The past few weeks have seen me make some personal changes to my life, changes I needed to make to redress my internal balance and try to feel happy once again.
There was also a conscious decision to focus on my needs in life, what I need and want. This realisation helped centre a lot of things and I could feel the anxiety I was starting to feel again on a daily basis start to subside. I still feel it every now and again but it’s hooks are less in my skin now.
I’m still over-thinking things at times though, and still I’m still over-analysing situations. Part of me well always do this. But I’m trying to focus more on me, myself and I rather than how it will affect others.
I still care about the feelings of others and still take them into consideration. You have to, but my main goal in life is to have a happy one and that means more looking at myself.
My decision to leave my band seemed to surprise a few people but I received a lot of support reassuring me. People understood it was a hard decision to come to. It was. I still believe it was the right thing to do for everyone involved and I have felt a sense of relief because of it, despite not having the safety net of being in a band anymore (there was always something comforting about that). I don’t know if the other guys feel that way. I have a suspicion that they don’t, but I hope they realise that I couldn’t continue to fake it anymore. I’ll miss being around them but I need to take myself out of situations that are having a negative effect on me.
The timing of me going back into a recording studio this coming weekend with another older band could have been better, but it’s just the way it’s fallen. It’s been arranged for a few weeks now on the of chance of our the original guitarist being up in the area from London. It’s the first time we’ll all be in the same room for a good few years trying to play songs we’ve never played together in over a decade. It should be fun and I’m hoping to use it as a healing experience whilst drawing a line under a few things (I talk more about it in another blog here). After that musically? Who knows. I’ve got no immediate plans, I’m just going to spend some time trying to recapture that magic spark inside.
There’s been no magic cure for any of these decisions or the need for change. An online chat with a friend triggered a link to my therapy sessions last year which made me realise I had to make changes. I couldn’t go living my life trying to make others happy and ignoring how I felt. I had to have the self conviction and strength to come to the necessary conclusions and act upon them. For once I was going to start focusing on my needs .

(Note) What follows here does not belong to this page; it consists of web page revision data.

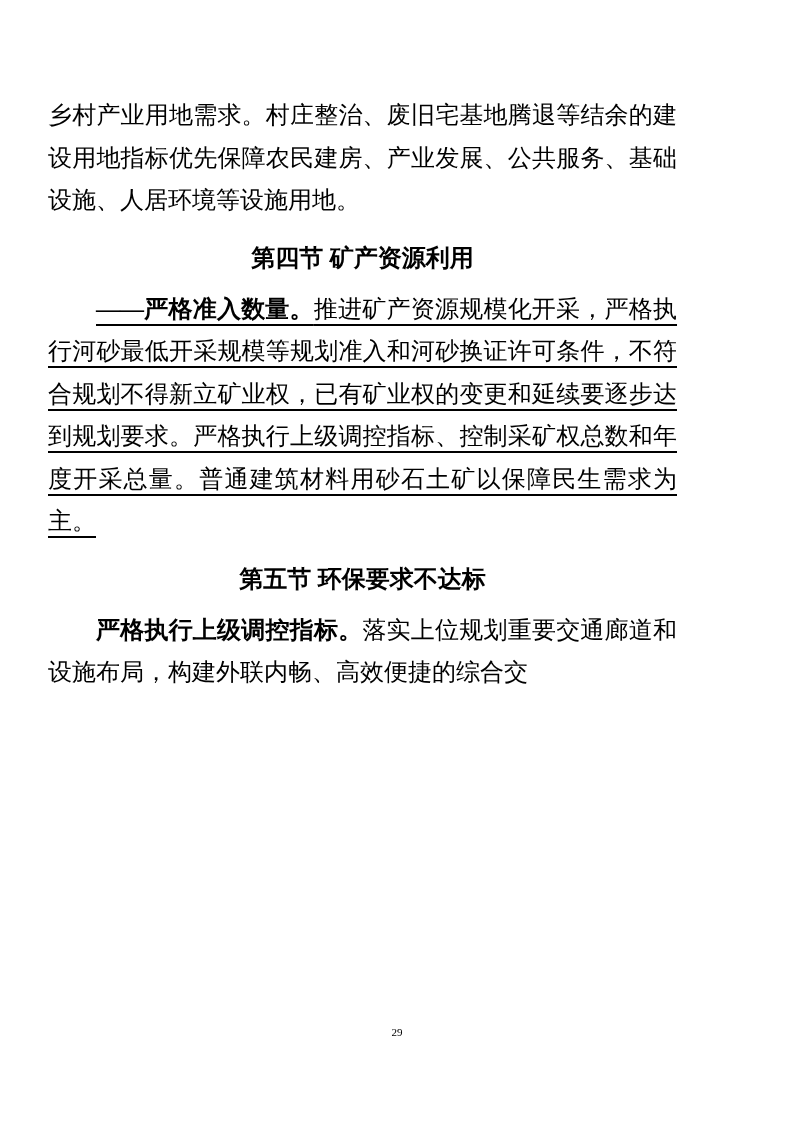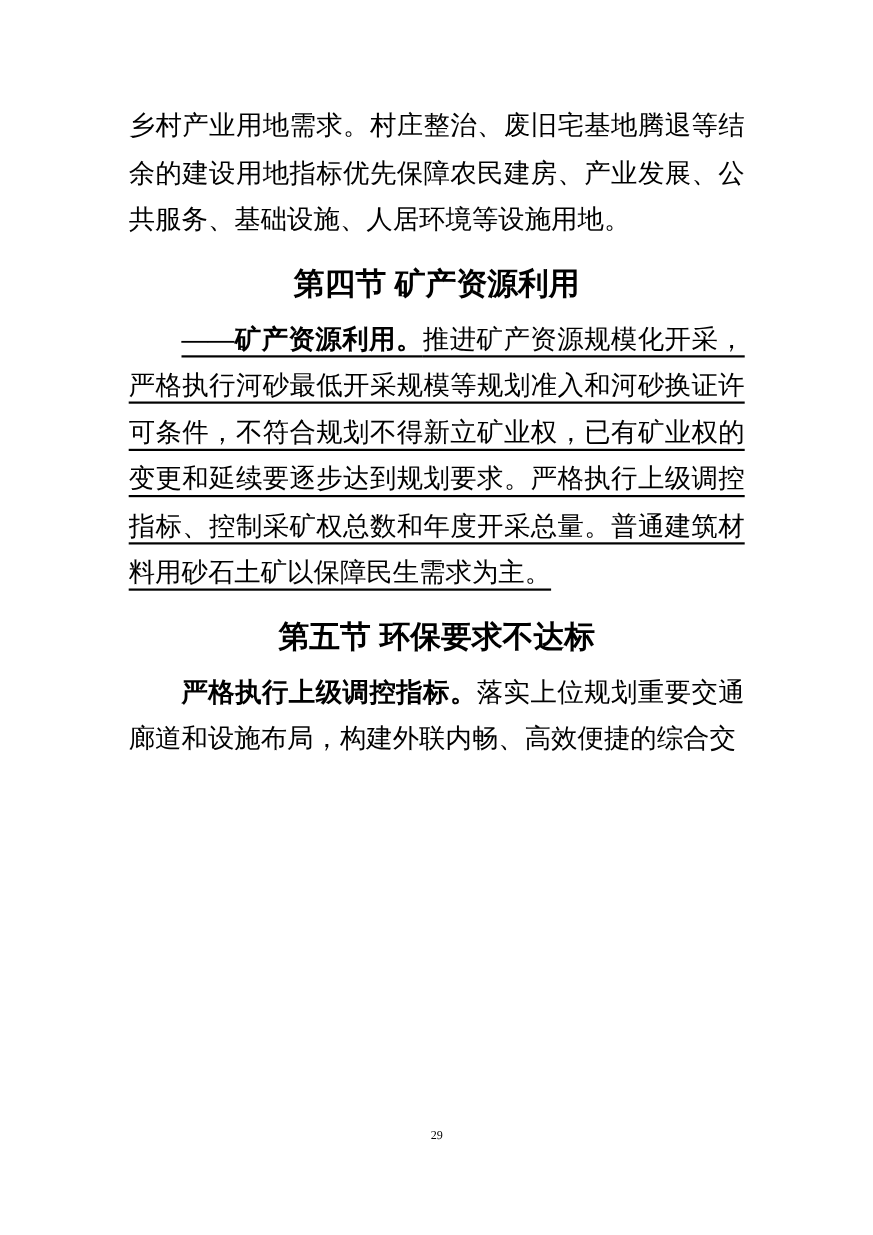"乡村产业用地需求。村庄整治、废旧宅基地腾退等结余的建设用地指标优先保障农民建房、" .page { padding: 94px 117px 0 117px -> 94px 117px 0 48px }
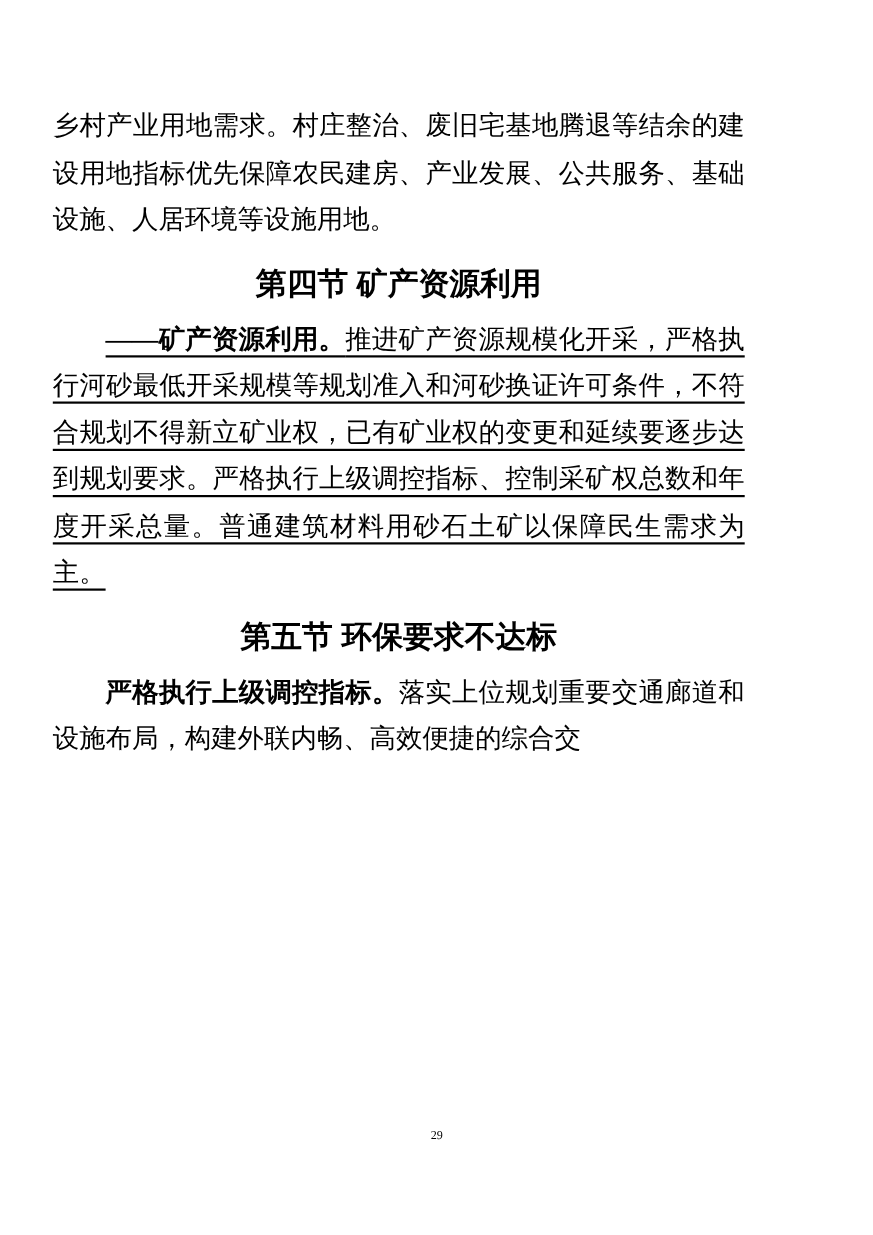"第四节 矿产资源利用" .heading { font-size: 28px -> 24px }
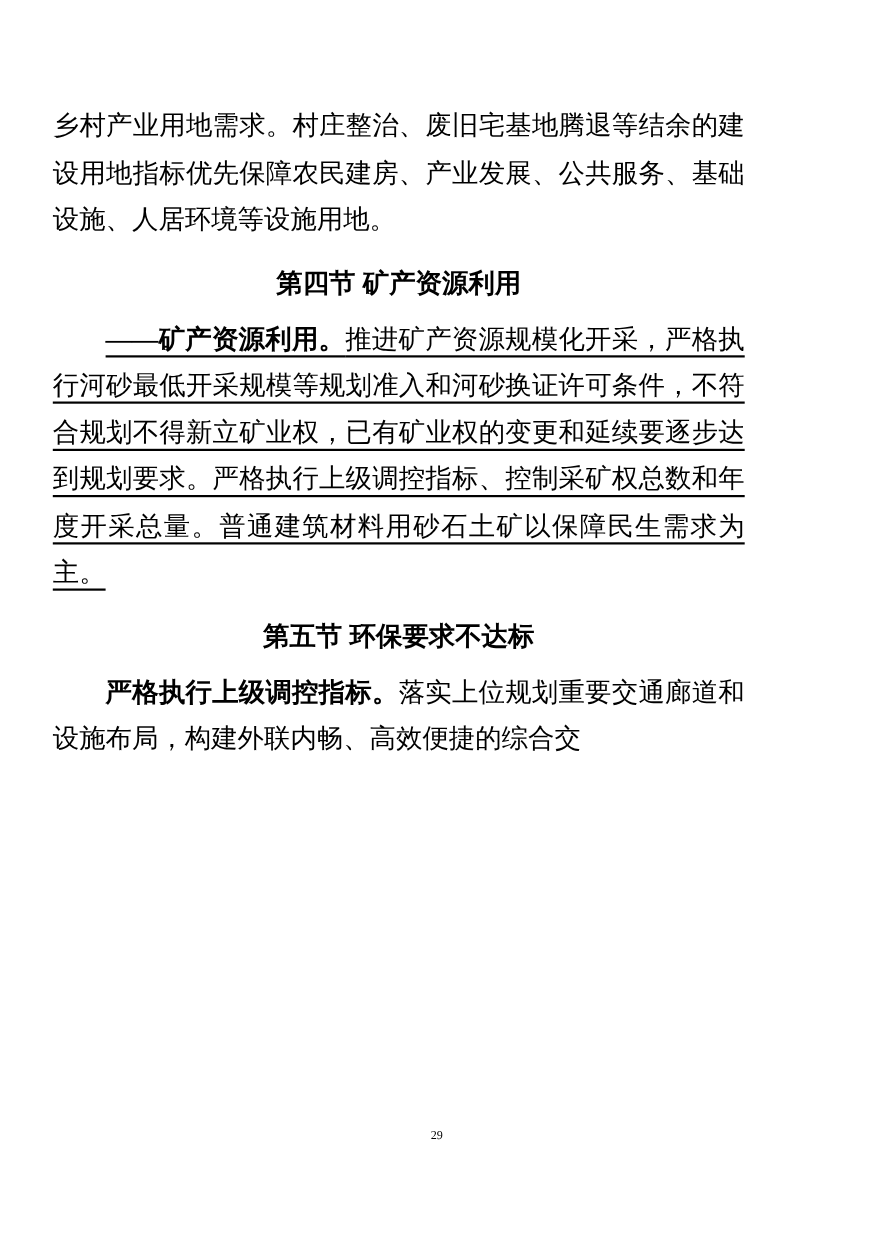"——矿产资源利用。" span.lead { text: 矿产资源利用 -> 严格准入数量 }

The past week or so has seen me feel better in general, but also about myself. My positive attitude is making me feel good and certainly more relaxed. Before that I could feel things starting to build inside. I could feel myself reverting back to the way I was last year. I really didn’t want to be back in that mindset again so doing all these various things had stopped me feeling that way.
Over the next few months I’ve got a good few things to look forward to. I’m going away by myself to see Paul Miro in Derby, which is a pretty big thing for me. Got a few more gigs to go to as well. There’s also Sarah’s birthday, Christmas, my birthday. Lots of things. I’m looking forward to just relaxing and just enjoying life. For once I kind of feel at peace with myself and everything around me.